Data items:
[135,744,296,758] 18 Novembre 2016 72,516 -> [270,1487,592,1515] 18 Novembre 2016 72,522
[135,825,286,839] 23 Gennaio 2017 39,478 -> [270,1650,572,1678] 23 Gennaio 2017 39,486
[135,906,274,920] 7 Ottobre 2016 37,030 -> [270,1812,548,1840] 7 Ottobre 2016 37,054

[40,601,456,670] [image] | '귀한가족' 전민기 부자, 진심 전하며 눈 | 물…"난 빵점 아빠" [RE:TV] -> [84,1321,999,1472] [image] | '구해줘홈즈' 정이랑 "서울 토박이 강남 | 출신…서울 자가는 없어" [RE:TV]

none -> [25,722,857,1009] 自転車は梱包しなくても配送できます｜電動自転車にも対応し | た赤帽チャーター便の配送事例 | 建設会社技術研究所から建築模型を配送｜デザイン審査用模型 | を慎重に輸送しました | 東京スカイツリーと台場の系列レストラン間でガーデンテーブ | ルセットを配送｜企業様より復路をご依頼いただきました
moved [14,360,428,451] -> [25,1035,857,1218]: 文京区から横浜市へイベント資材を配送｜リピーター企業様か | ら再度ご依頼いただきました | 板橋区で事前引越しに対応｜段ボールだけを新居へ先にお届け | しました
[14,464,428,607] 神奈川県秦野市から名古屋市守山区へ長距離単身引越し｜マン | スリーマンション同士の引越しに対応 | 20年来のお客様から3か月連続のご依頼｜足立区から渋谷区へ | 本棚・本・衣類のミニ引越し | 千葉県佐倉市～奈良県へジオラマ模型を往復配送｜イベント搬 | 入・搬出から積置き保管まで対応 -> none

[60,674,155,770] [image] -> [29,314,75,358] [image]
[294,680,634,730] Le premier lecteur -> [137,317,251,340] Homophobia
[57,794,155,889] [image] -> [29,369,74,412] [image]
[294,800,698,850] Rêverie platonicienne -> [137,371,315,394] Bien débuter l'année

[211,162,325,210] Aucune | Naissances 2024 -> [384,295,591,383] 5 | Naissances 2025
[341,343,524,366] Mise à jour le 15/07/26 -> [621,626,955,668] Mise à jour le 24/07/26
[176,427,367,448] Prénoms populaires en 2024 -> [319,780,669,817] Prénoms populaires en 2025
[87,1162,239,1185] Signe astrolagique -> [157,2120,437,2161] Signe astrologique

◆ What is needed: Write out exactly the lines between the start of the entries and the line containing "none -> [25,722,857,1009]", including that line and the first one.

◆ Reply to the exercise:
[135,744,296,758] 18 Novembre 2016 72,516 -> [270,1487,592,1515] 18 Novembre 2016 72,522
[135,825,286,839] 23 Gennaio 2017 39,478 -> [270,1650,572,1678] 23 Gennaio 2017 39,486
[135,906,274,920] 7 Ottobre 2016 37,030 -> [270,1812,548,1840] 7 Ottobre 2016 37,054

[40,601,456,670] [image] | '귀한가족' 전민기 부자, 진심 전하며 눈 | 물…"난 빵점 아빠" [RE:TV] -> [84,1321,999,1472] [image] | '구해줘홈즈' 정이랑 "서울 토박이 강남 | 출신…서울 자가는 없어" [RE:TV]

none -> [25,722,857,1009] 自転車は梱包しなくても配送できます｜電動自転車にも対応し | た赤帽チャーター便の配送事例 | 建設会社技術研究所から建築模型を配送｜デザイン審査用模型 | を慎重に輸送しました | 東京スカイツリーと台場の系列レストラン間でガーデンテーブ | ルセットを配送｜企業様より復路をご依頼いただきました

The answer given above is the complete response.